Pair different open and closed shape categories in dense mixed scatterplots
For numerosity and linear-relationship judgments in dense single-view scatterplots, prefer mixing open and closed shape categories in the symbol encoding on multi-class plots to improve speed and accuracy and mitigate within-category symbol confusion for viewers distinguishing heterogeneous mark sets.
- purpose:refine
- basis:empirical
- chart:scatter
- data:categorical
- density:dense
- quality:fidelity
- lever:encoding
- channel:shape:use
advice
Shape-category pairing
Pair symbol classes from different open/closed shape categories when two classes must be distinguished inside one dense scatterplot. For example, use one closed shape and one open shape in the same plot, and avoid pairing two closed shapes such as square with triangle or two open shapes such as plus with asterisk when readers must judge numerosity or linear trend.
reason
Why mixed open and closed pairs separate faster
Different shapes that share the same open/closed category interfere with each other more than shapes split across the two categories. That interference matters most when readers must separate intermixed marks inside one cluttered view.
Mechanism: Cross-category shape pairs are easier to tell apart, so readers spend less time separating the two symbol classes before making a numerosity or trend judgment.
Evidence: Across a flanker task, a same/different task, and mixed-symbol scatterplot tasks, responses were slower and less accurate when competing shapes came from the same open/closed category, and single-plot numerosity and linear-relationship judgments were especially impaired by same-category distractors compared with different-category distractors (Burlinson et al., 2018).
Notes: The paper reports this effect most clearly for dense, heterogeneous single-plot displays.
context
Use when classes are intermixed inside one plot
- User Goal: Decide which of two symbol classes is more numerous or which one shows the linear relationship.
- Task: Separate two categorical classes that occupy the same plotting area.
- Data: Two categories are encoded with shape and mixed together in one dense display.
- Chart Setting: A single scatterplot contains heterogeneous symbols rather than separate homogeneous plots.
- Success Criterion: Readers distinguish the two classes quickly and accurately.
exceptions
Do not use when the task or layout removes the interference
- Break it when: The classes are shown in separate side-by-side plots or are otherwise not mixed in one cluttered display. Why: The paper did not find an open/closed category effect in separate homogeneous displays and states the effect is most important under clutter and heterogeneity.
- Break it when: The task is average-value judgment rather than numerosity or linear relationship. Why: The single-plot average-value task did not show reliable effects for this shape-category manipulation.
costs
Tradeoffs of constraining the shape pair
Sacrifice: You give up some freedom in which two shapes can appear together inside one mixed plot.

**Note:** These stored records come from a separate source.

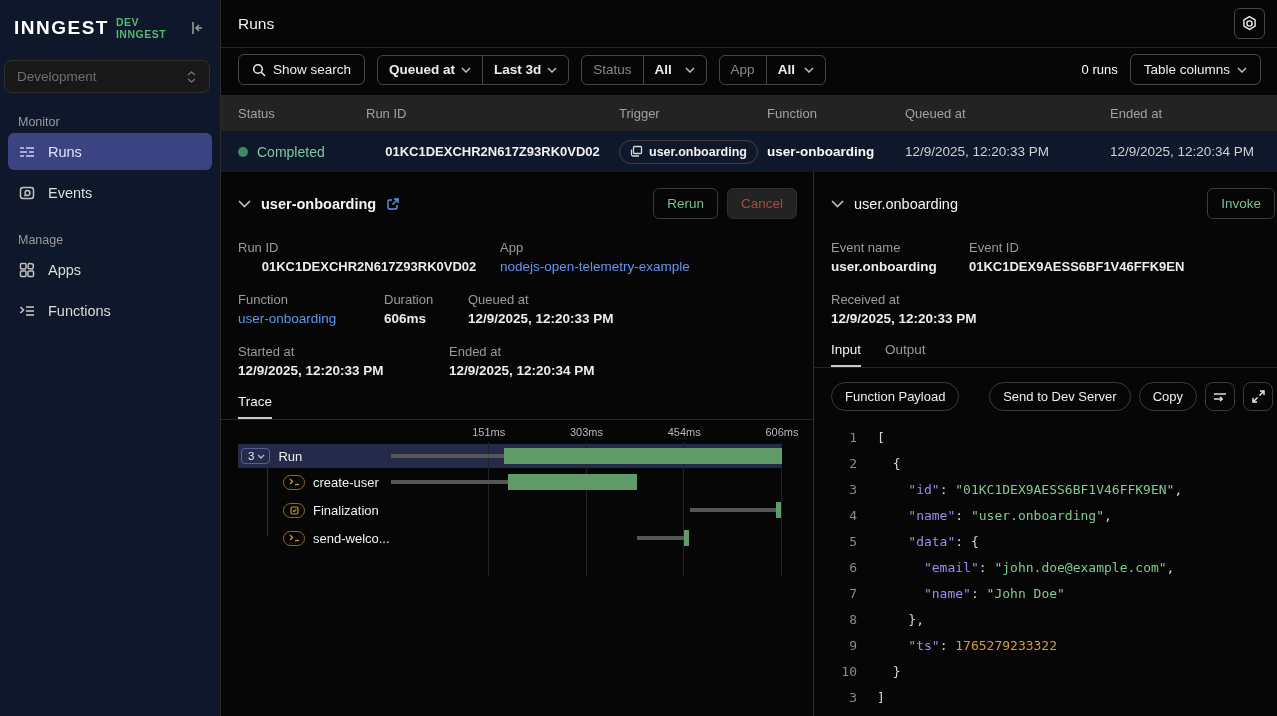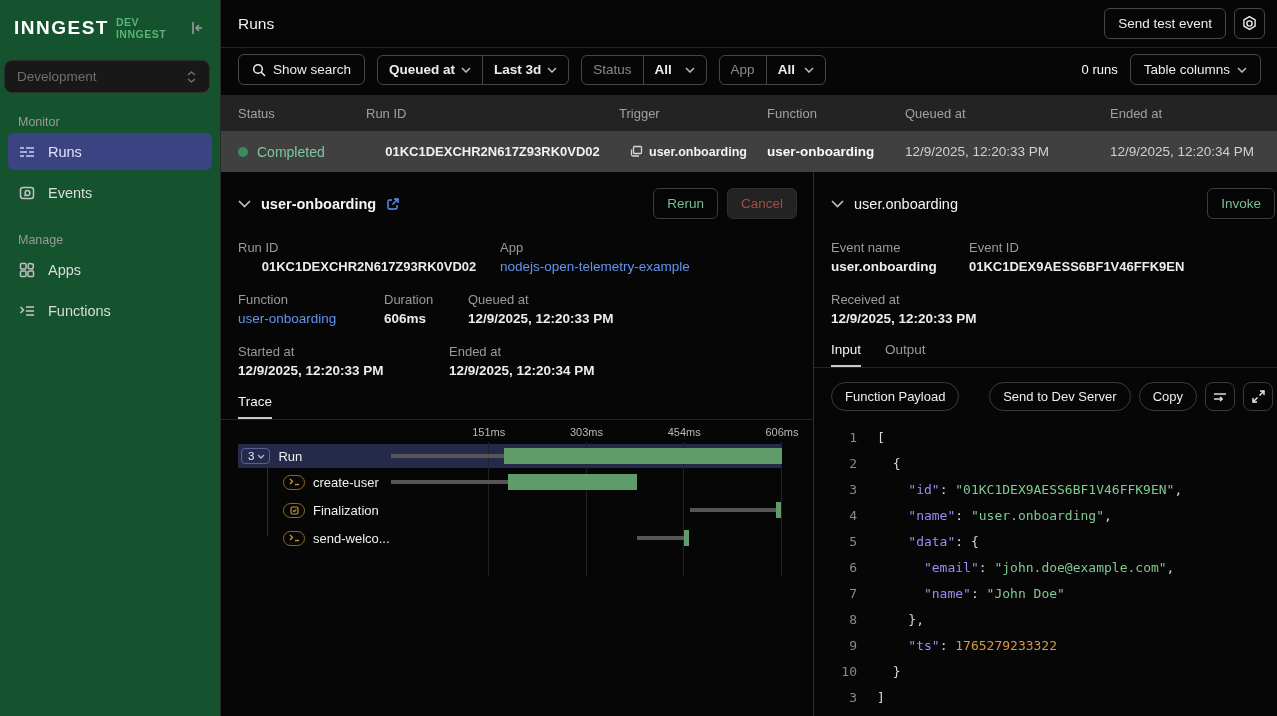--- a/index.html
+++ b/index.html
@@ -1,21 +1,21 @@
 <!DOCTYPE html>
 <html><head>
 <meta charset="utf-8">
 <style>
   * { margin:0; padding:0; box-sizing:border-box; }
   html,body { width:1277px; height:716px; background:#060606; font-family:"Liberation Sans",sans-serif; color:#e8e8e8; overflow:hidden; }
   .app { position:relative; width:1277px; height:716px; display:flex; }
   svg { display:block; }
 
   
-  .sidebar { width:221px; height:716px; border-right:1px solid #2a2a2a; background:#14532d; flex:none; }
+  .sidebar { width:221px; height:716px; border-right:1px solid #2a2a2a; background:#0f172a; flex:none; }
   .logo-row { display:flex; align-items:center; padding:16px 14px 10px 14px; gap:7px; }
   .logo { font-size:19px; font-weight:800; letter-spacing:1.5px; color:#fff; }
   .env-badge { font-size:10.5px; font-weight:700; letter-spacing:.5px; color:#57b576; }
   .collapse-btn { margin-left:auto; color:#9a9a9a; cursor:pointer; }
   .env-select { margin:10px 10px 0 4px; height:33px; background:#181818; border:1px solid #2e2e2e; border-radius:8px; display:flex; align-items:center; padding:0 12px; color:#6f6f6f; font-size:13.5px; }
   .env-select .updown { margin-left:auto; }
   .nav-section-label { color:#9a9a9a; font-size:12.5px; padding:0 0 0 18px; margin-top:22px; }
   .nav-item { display:flex; align-items:center; gap:12px; height:37px; margin:4px 8px 0 8px; border-radius:6px; padding:0 10px; font-size:14.5px; color:#dcdcdc; cursor:pointer; }
   .nav-item.active { background:#3c4383; color:#dfe4fb; }
   .nav-icon { width:18px; height:18px; color:#c2c2c2; }
@@ -34,21 +34,21 @@
   .fgroup .seg { display:inline-flex; align-items:center; gap:6px; padding:0 11px; font-size:13.5px; font-weight:700; color:#ededed; cursor:pointer; height:100%; }
   .fgroup .seg.muted { color:#8a8a8a; font-weight:400; cursor:default; }
   .fgroup .vdiv { width:1px; height:100%; background:#454545; }
   .filter-right { margin-left:auto; display:flex; align-items:center; gap:12px; }
   .runs-count { color:#ffffff; font-size:13px; }
   .chev { width:10px; height:6px; }
 
   
   .thead, .trow { display:grid; grid-template-columns:128px 253px 148px 138px 205px 1fr; padding-left:17px; align-items:center; }
   .thead { height:36px; background:#232323; color:#a0a0a0; font-size:13px; flex:none; }
-  .trow { height:41px; background:#404040; cursor:pointer; flex:none; }
+  .trow { height:41px; background:#0f172a; cursor:pointer; flex:none; }
   .status-cell { display:flex; align-items:center; gap:9px; }
   .status-dot { width:10px; height:10px; border-radius:50%; background:#3e8a60; }
   .status-text { color:#7cc7a1; font-size:14px; }
   .mono { font-family:Liberation Sans, sans-serif;text-align:center; }
   .runid-cell { font-size:13px; color:#f0f0f0; font-weight:600; }
   .trigger-pill { display:inline-flex; align-items:center; gap:6px; border:1px solid #3f3f3f; border-radius:999px; height:24px; padding:0 10px; font-size:12.5px; font-weight:700; color:#f2f2f2; width:max-content; cursor:pointer; }
   .fn-cell { font-size:13.5px; font-weight:700; color:#fafafa; }
   .date-cell { font-size:13.5px; color:#d0d0d0; }
 
   
@@ -181,21 +181,20 @@
       </span>
       <span>Functions</span>
     </div>
   </aside>
 
   <div class="main">
 
     <div class="topbar">
       <span class="page-title">Runs</span>
       <div class="topbar-right">
-        <button class="btn">Send test event</button>
         <button class="btn icon-only">
           <span>
             <svg width="17" height="17" viewBox="0 0 17 17" stroke="#ededed" stroke-width="1.4" fill="none">
                 <path d="M8.5 1.6l5.6 3.2v6.4l-5.6 3.2-5.6-3.2V4.8z"></path>
                 <circle cx="8.5" cy="8.5" r="2.6"></circle>
               </svg>
           </span>
         </button>
       </div>
     </div>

Risk: Applying this rule to sparse or separate displays may change little.
Mitigation: Prioritize this edit only where two symbol classes are intermixed and visually crowded.
mistakes
Common pairing failure
Mistake: Use two open shapes or two closed shapes in the same dense mixed plot and expect their individual outlines alone to separate the classes. Why it fails: Same-category pairs produced more interference than open-versus-closed pairs.
check
How to test the pairing
Failure Sign: Readers hesitate or make more errors when the two classes share the same broad shape category.
Quick Check: Compare the same dense scatterplot twice, once with an open-plus-closed pair and once with a same-category pair, and see which version yields faster or more accurate numerosity or trend judgments.
Stronger Test: Run the comparison on the actual cluttered single-plot task rather than on separate plots.
fix
What to change in the shape pair
- Replace one symbol in a same-category pair with a symbol from the other open/closed category.
- If two closed shapes are paired in one dense plot, swap one to an open shape.
- If two open shapes are paired in one dense plot, swap one to a closed shape.
- Leave separate homogeneous plots unchanged unless the symbol classes are being mixed into one crowded view.